Provided data -

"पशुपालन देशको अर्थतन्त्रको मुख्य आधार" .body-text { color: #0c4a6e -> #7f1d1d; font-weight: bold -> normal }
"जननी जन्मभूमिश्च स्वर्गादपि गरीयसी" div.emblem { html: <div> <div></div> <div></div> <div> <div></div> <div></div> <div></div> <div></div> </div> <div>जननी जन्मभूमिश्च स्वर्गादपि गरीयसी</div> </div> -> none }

...

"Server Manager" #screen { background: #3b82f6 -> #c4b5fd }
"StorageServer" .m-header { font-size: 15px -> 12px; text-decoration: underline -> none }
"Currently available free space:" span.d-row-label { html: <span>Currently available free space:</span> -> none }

Your objective - Taking the entries above, write out exactly the lines starting with the line containing "font-size: 15px ->" and going on through the line containing "html: <span>Currently available", both included, and nothing else.

Solution for this exercise -
"StorageServer" .m-header { font-size: 15px -> 12px; text-decoration: underline -> none }
"Currently available free space:" span.d-row-label { html: <span>Currently available free space:</span> -> none }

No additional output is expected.